Now I can pull down the same data for the Spotify user! I‘ll use this to build out the recommender. As of the date of this post, this is the composition of the Spotify public playlists (in the US market) — or at least what I could pull using their API:

1,469 playlists
30,300 artists
76,508 playlist to artist combinations
5,165,957 artist to artist connections (by way of playlists)

Which artists show up in most playlists?

name	playlist_count	degree	connections
Drake	100	2,455	5,778
Khalid	99	3,151	7,772
Beyoncé	96	2,398	5,731
Rihanna	93	2,350	5,382
Ariana Grande	92	2,178	5,940
Nicki Minaj	91	2,278	5,158
Sam Smith	85	2,540	5,637
Taylor Swift	82	2,311	5,535
Lady Gaga	81	2,092	4,613
Calvin Harris	79	2,628	5,679
Kanye West	77	1,773	4,256
Ed Sheeran	75	2,363	4,804
John Mayer	75	2,608	4,884
Marshmello	73	2,763	6,104
Ellie Goulding	72	2,131	5,403
JAY Z	71	1,775	3,844
The Weeknd	71	1,896	4,370
Post Malone	69	2,123	5,065
Avicii	69	2,168	5,093
The Chainsmokers	66	2,039	5,166

This tells us that Drake shows up in 100 of the 1,469 Spotify playlists (~7%), he's connected to 2,455 unique artists (i.e. degree), and has a total of 5,778 connections. To clarify, if Drake is in 20 playlists with Beyoncé, that is 20 connections but 1 single (-lady) degree.

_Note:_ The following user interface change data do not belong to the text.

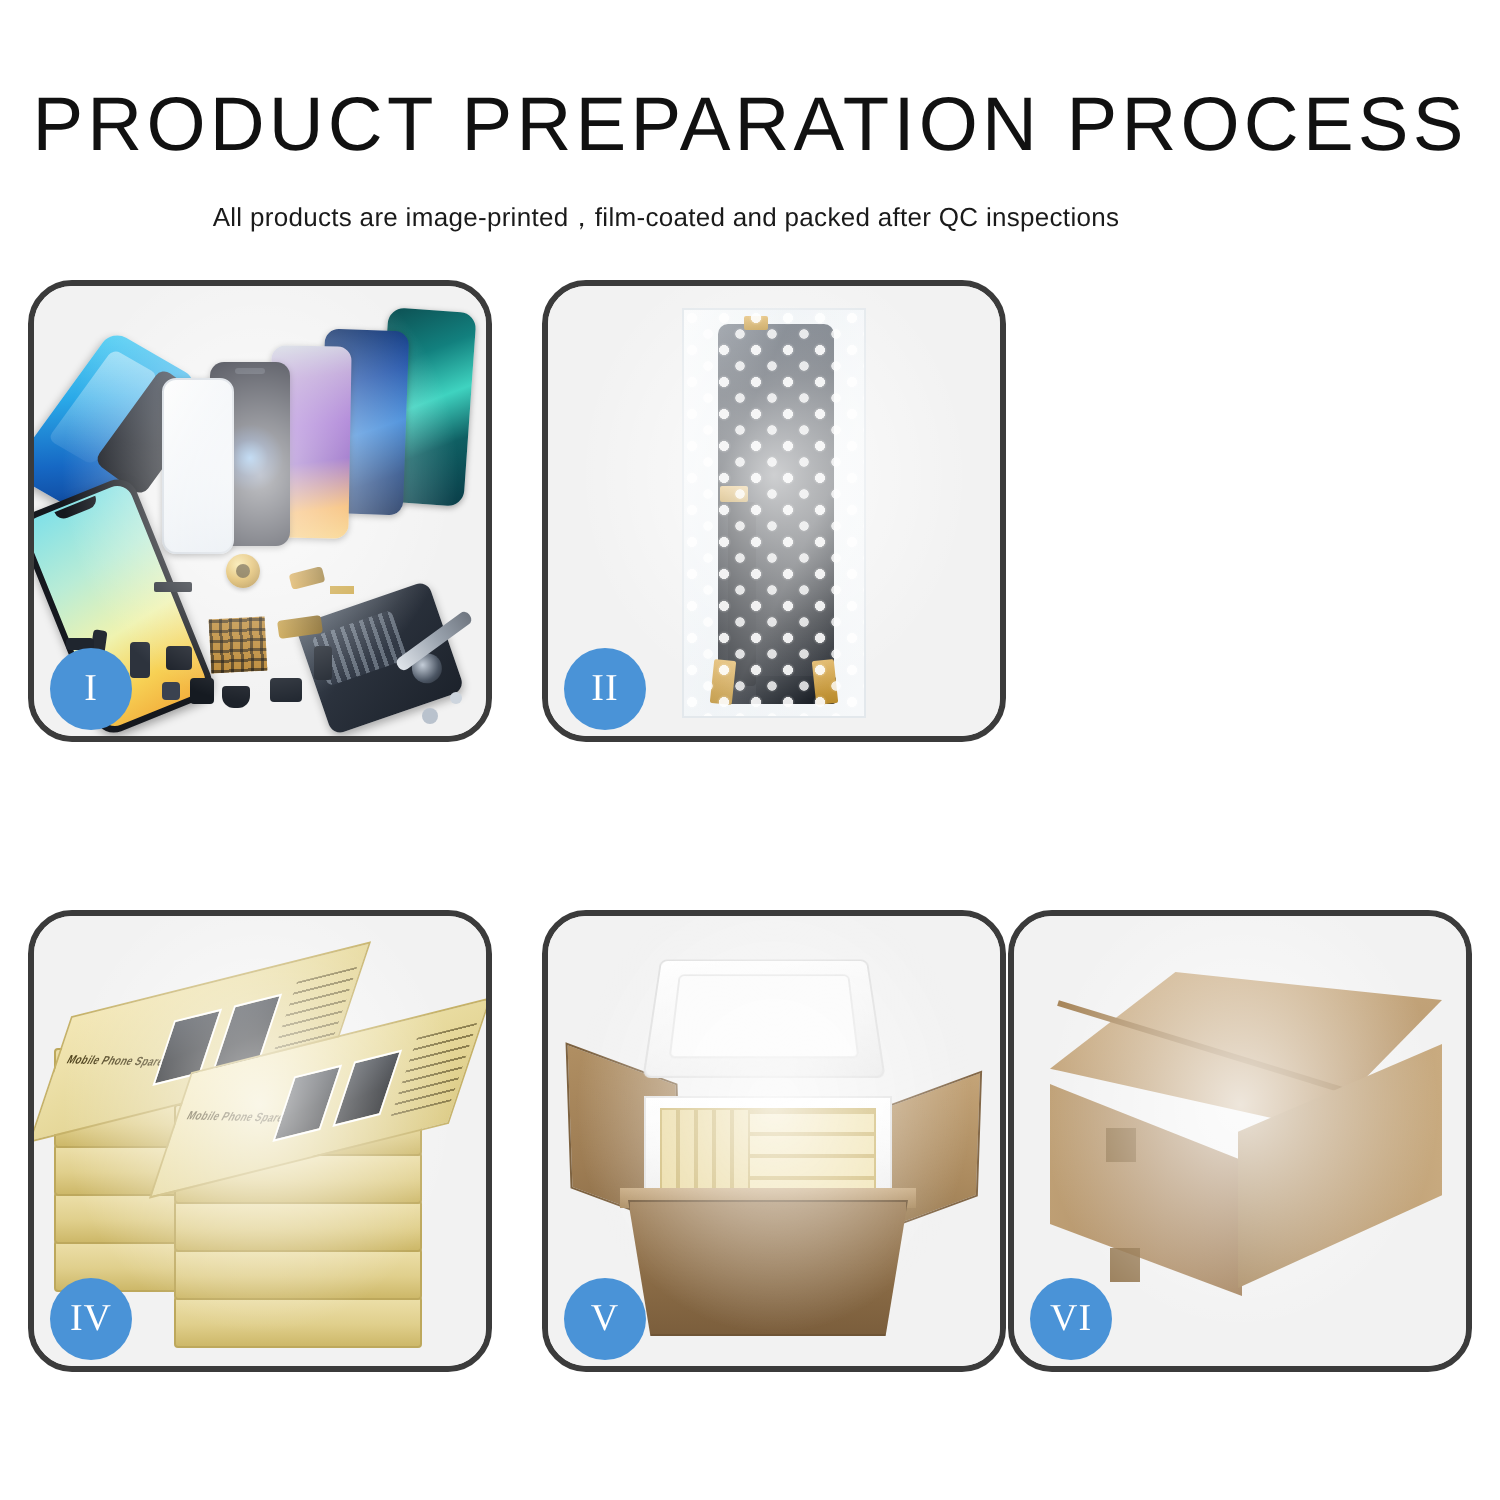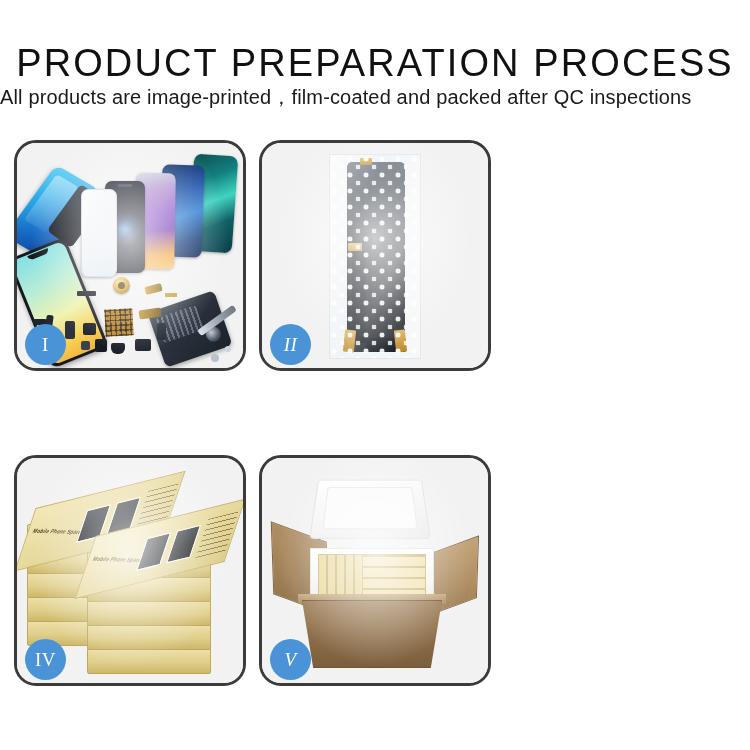"All products are" #page-subtitle { font-size: 20px -> 13px; top: 84px -> 100px }
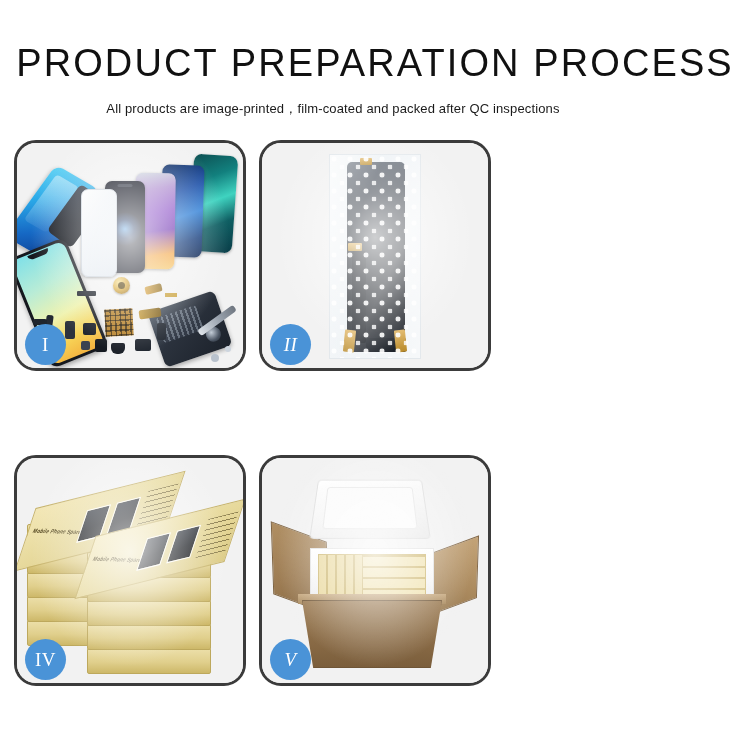"II" .panel.col2 { font-style: italic -> none; left: 245px -> 257px }
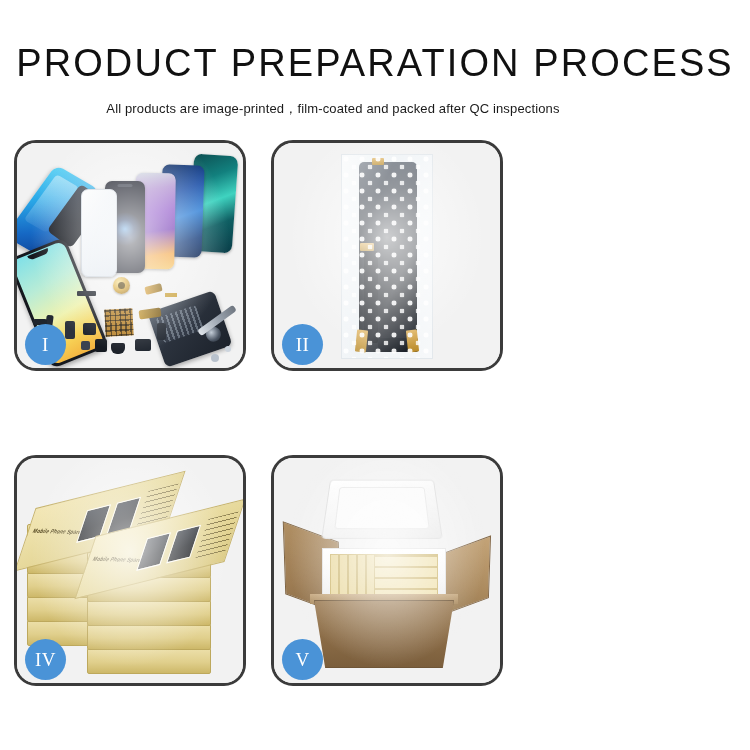"VI" div.panel { html: none -> <div> <div> <div></div> <div></div> <div></div> <div></div> <div></div> <div></div> </div> <div>VI</div> </div> }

There is something you need to know about the music industry: The 1% phenomenon is real. A small number of artists account for a majority of the connections. I ranked each artist based on the number of playlists they show up in. Take a look at how quickly the number of playlists per artist drops, as their rank decreases.

As you can see, out of 30K artists, 20K only show up in 1 playlist. This creates a bit of a problem; I want to recommend artists that are relatively unknown, but similar enough to artists that the user listens to. I can‘t consider an artist similar to another artist if they only show up in 1 playlist together. This will be a problem until I pull more playlists, so for now I‘m comfortable with recommending artists that are in the top ⅓. Scaling will be the topic of a future post.

The Model

I have enough data to start making recommendations, I need to give artists a novelty score. Remember, we want to give the user control of the novelty of a recommendation. My initial approach was to treat the artist-to-artist graph as an undirected weighted acyclic graph and ran PageRank. Let me break this piece down:

Undirected - there's no implicit direction between two artists who show up in a playlist together (i.e. I don‘t care about the song order).
Weighted - we care if The Killers and Vampire Weekend show up in 20 playlists together vs 2 (i.e. the connections metric).
Acyclic - we won't recommend you Bombay Bicycle Club if you listen to Bombay Bicycle Club

Turns out that the output of PageRank for an undirected graph converges to the centrality measure being used when calculating the transition matrix — intuitively obvious to the most casual observer. This fact simplifies the process significantly, and now I can simply rank the artists based on their connections.

The Recommendations

I‘m a big fan of Tom Misch — he‘s somehow able to find the perfect blend of Hip Hop and Jazz, and embed it into the smoothest guitar licks. Turns out, he‘s also the artist that shows up in most of my playlists. Knowing this, the recommender will try to serve me similar artists to Tom Misch.

738 — The number of total artists that show up in the 15 Spotify playlists that feature Mr. Misch.

17 — Number of artists that show up in more than 1 playlists with Tom, my guy.

10 — Artists left over when it cross-references my public playlists.

Here‘s that list of 10, showing the artist name, the number of playlists they have in common with T.M.❤️ , and whether or not they show up in the top X% of the artist pool.

other_name	num_playlists	top_5%	top_10%	top_25%	top_50%
Emotional Oranges	5.0	False	True	True	True
GoldLink	5.0	True	True	True	True
The Internet	4.0	False	True	True	True
PJ Morton	3.0	False	True	True	True
VanJess	3.0	True	True	True	True
CeeLo Green	3.0	True	True	True	True
Steve Lacy	3.0	True	True	True	True
YEBBA	3.0	False	True	True	True
Nao	3.0	False	False	True	True
Shay Lia	3.0	False	True	True	True

Who we decide to recommend depends on the novelty that the user is looking for. We can avoid recommending well known artists by filtering out the top 5%, or maybe 10% of connected artists. From the above artists I can say that I know CeeLo Green from the radio, The Internet from my "cool" West Coast friends, and I‘m very familiar with GoldLink‘s "Herside Story," but that‘s about it.

Now I get to perform some biased user-testing on the remaining artists!

In future posts, I‘ll cover how to scale the recommender and best store recommended artists; as well as how to display recommendations interactively through the magic of web development.

Gustavo